DIRECTIONS FOR THIS TASK >> Only the pictures should be left out; write out all other data exactly.

Dataset excerpts:
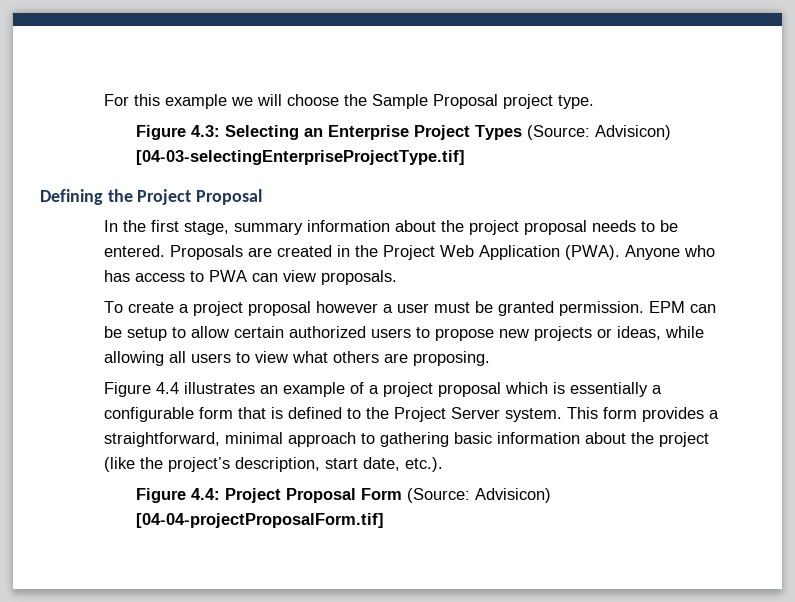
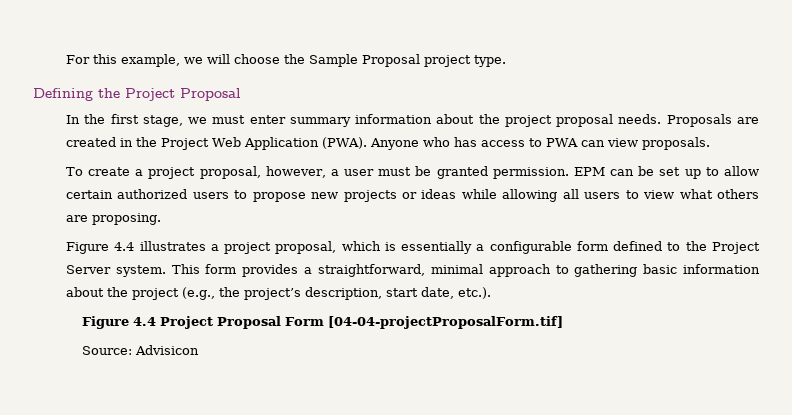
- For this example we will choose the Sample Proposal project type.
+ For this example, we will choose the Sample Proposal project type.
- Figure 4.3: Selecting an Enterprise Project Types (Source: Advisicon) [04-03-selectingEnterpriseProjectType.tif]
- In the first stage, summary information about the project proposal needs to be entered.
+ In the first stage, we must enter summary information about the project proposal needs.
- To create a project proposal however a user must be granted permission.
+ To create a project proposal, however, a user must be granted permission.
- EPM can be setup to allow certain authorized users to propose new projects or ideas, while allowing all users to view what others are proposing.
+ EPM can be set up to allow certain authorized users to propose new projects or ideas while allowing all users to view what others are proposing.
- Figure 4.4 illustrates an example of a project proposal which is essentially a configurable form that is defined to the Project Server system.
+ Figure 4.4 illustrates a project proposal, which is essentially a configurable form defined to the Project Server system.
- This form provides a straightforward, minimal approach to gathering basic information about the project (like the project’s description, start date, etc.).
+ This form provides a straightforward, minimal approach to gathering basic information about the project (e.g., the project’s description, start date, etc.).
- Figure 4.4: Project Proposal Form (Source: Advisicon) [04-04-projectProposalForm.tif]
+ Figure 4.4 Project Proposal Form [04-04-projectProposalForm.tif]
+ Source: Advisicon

OUTPUT OF THE EXERCISE >>
- For this example we will choose the Sample Proposal project type.
+ For this example, we will choose the Sample Proposal project type.
- Figure 4.3: Selecting an Enterprise Project Types (Source: Advisicon) [04-03-selectingEnterpriseProjectType.tif]
- In the first stage, summary information about the project proposal needs to be entered.
+ In the first stage, we must enter summary information about the project proposal needs.
- To create a project proposal however a user must be granted permission.
+ To create a project proposal, however, a user must be granted permission.
- EPM can be setup to allow certain authorized users to propose new projects or ideas, while allowing all users to view what others are proposing.
+ EPM can be set up to allow certain authorized users to propose new projects or ideas while allowing all users to view what others are proposing.
- Figure 4.4 illustrates an example of a project proposal which is essentially a configurable form that is defined to the Project Server system.
+ Figure 4.4 illustrates a project proposal, which is essentially a configurable form defined to the Project Server system.
- This form provides a straightforward, minimal approach to gathering basic information about the project (like the project’s description, start date, etc.).
+ This form provides a straightforward, minimal approach to gathering basic information about the project (e.g., the project’s description, start date, etc.).
- Figure 4.4: Project Proposal Form (Source: Advisicon) [04-04-projectProposalForm.tif]
+ Figure 4.4 Project Proposal Form [04-04-projectProposalForm.tif]
+ Source: Advisicon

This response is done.